It’s May in TV Land, and everyone knows what that means: The Miss Universe Pageant on CBS! Well, that, yes. But also, there are the much anticipated season finales, those sweeps-hungry orgies of murder, marriages, and mayhem! A guide for you:
Finales and marriage — they go together like the proverbial horse and carriage. Or at least finales and attempted marriage. Take Caroline in the City, in which Caroline (Lea Thompson) is all set to walk down the aisle with her dullard fiance, Del (Eric Lutes), when wiseacre Richard (Malcolm Gets) finally confesses his love. Just add water — in the form of a rainstorm — and let the high jinks begin. ”It could have been torturous because I’m drenched the whole time,” says Gets of the three-day shoot.” [The producers] kept apologizing, but I was in hog heaven…. It reminded me of an old Lucy show.”
Not to be outdone on the marital-triangle front, Paige (Joely Fisher) gets the wedding jitters on a two-part Ellen. Her dilemma? Sticking with dullard fiance Matt (Dan Gauthier) or ditching him for wiseacre Spence (Jeremy Piven). ”If I may be so bold, it’s sort of a Robert Altman-ish kind of thing, because all the characters have something going on,” sums up Fisher. Okay. As long as it doesn’t last three hours.

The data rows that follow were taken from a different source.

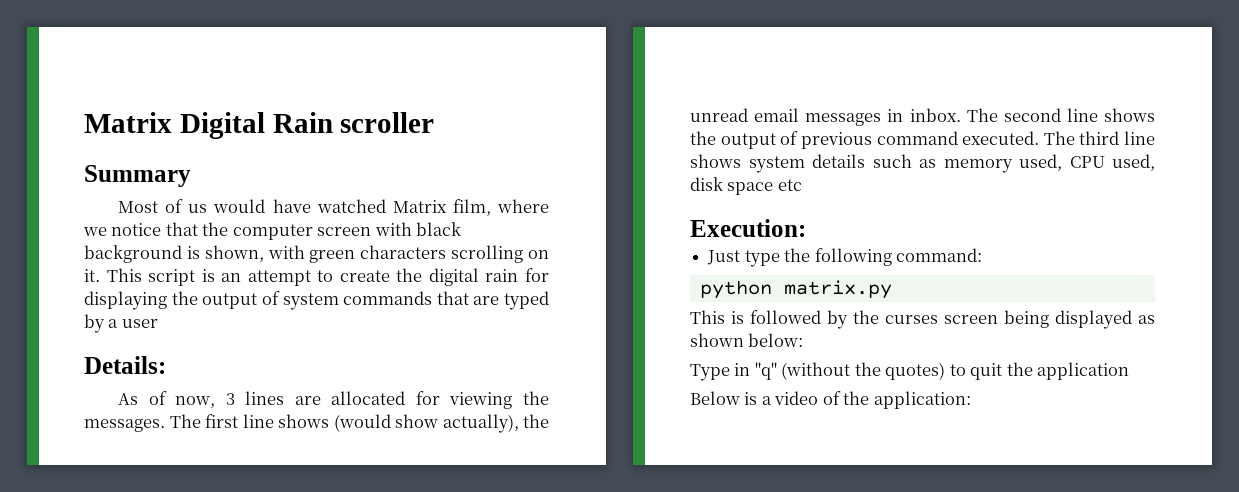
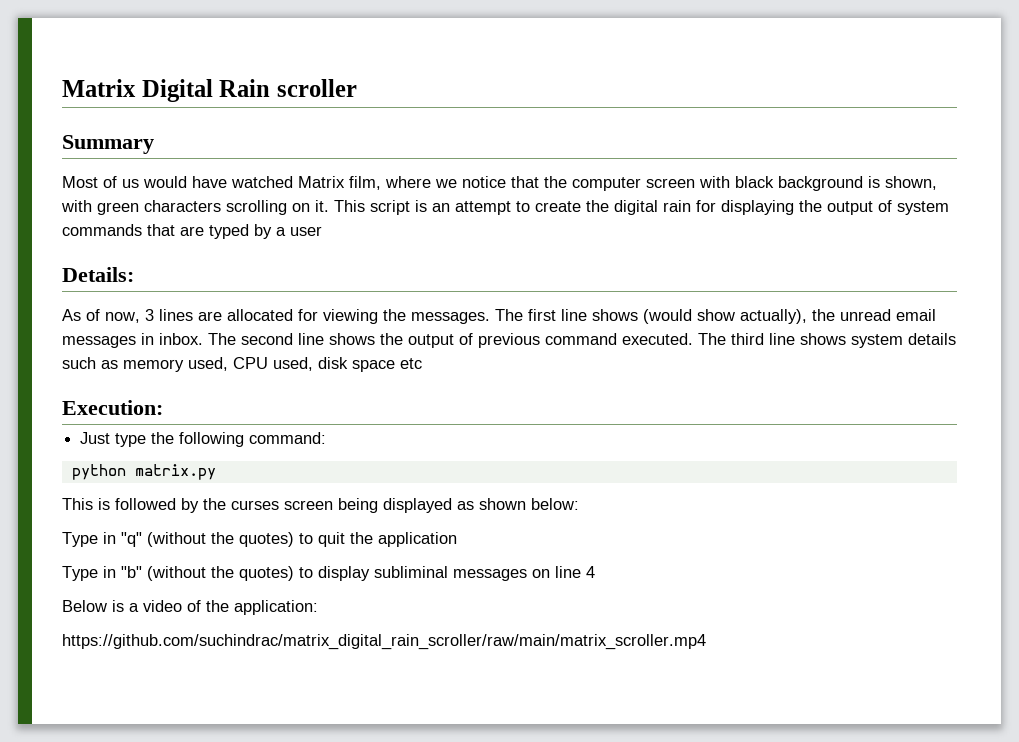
+ Type in "b" (without the quotes) to display subliminal messages on line 4
+ https://github.com/suchindrac/matrix_digital_rain_scroller/raw/main/matrix_scroller.mp4

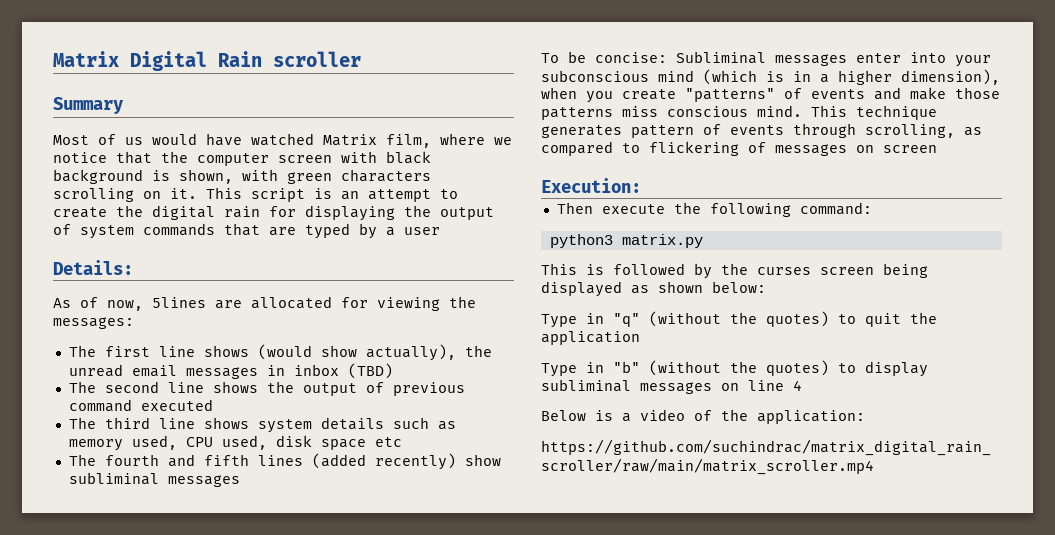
- As of now, 3 lines are allocated for viewing the messages. The first line shows (would show actually), the unread email messages in inbox. The second line shows the output of previous command executed. The third line shows system details such as memory used, CPU used, disk space etc
+ As of now, 5lines are allocated for viewing the messages:
+ The first line shows (would show actually), the unread email messages in inbox (TBD)
+ The second line shows the output of previous command executed
+ The third line shows system details such as memory used, CPU used, disk space etc
+ The fourth and fifth lines (added recently) show subliminal messages
+ To be concise: Subliminal messages enter into your subconscious mind (which is in a higher dimension), when you create "patterns" of events and make those patterns miss conscious mind. This technique generates pattern of events through scrolling, as compared to flickering of messages on screen
- Just type the following command:
+ Then execute the following command:
- python matrix.py
+ python3 matrix.py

Now, here’s a shocker: A Seinfeld character is having trouble with commitment! George (Jason Alexander) spends the season ender trying to weasel out of his engagement to Susan (Heidi Swedberg). But nuptials or not, original plans to include the face of George’s elusive boss — longtime Yankee owner George Steinbrenner — were scrapped when a Steinbrenner cameo was chopped out. Meanwhile, none of the six emotionally retarded Friends will become spouses either, although Rachel (Jennifer Aniston) does serve as an uncomfortable bridesmaid during the wedding of her ex-fiance and her best friend.
Bucking the commitment-phobic trend, Overton (John Henton) on Living Single is determined to propose to his love, Synclaire (Kim Coles). But — guess what? — things still go awry. The obstacles include a sinking restaurant, an invocation of Robert De Niro (who is not seen), and Bobcat Goldthwait (who is seen, as a Prozac-popping thief). ”In TV time, they can move it along to where we don’t end up getting married for another year or so,” Henton predicts.
At least one small-screen couple actually make it to the altar. Melrose Place promises viewers a ”surprise wedding,” although Courtney Thorne-Smith recently made it less of a surprise when she reportedly boasted that the lucky couple were Alison (her character) and Billy (Andrew Shue), a revelation Fox denies. No matter who ties the knot, don’t expect Jo to catch the bouquet: Daphne Zuniga is leaving the sagging sudser, possibly to star in her own show.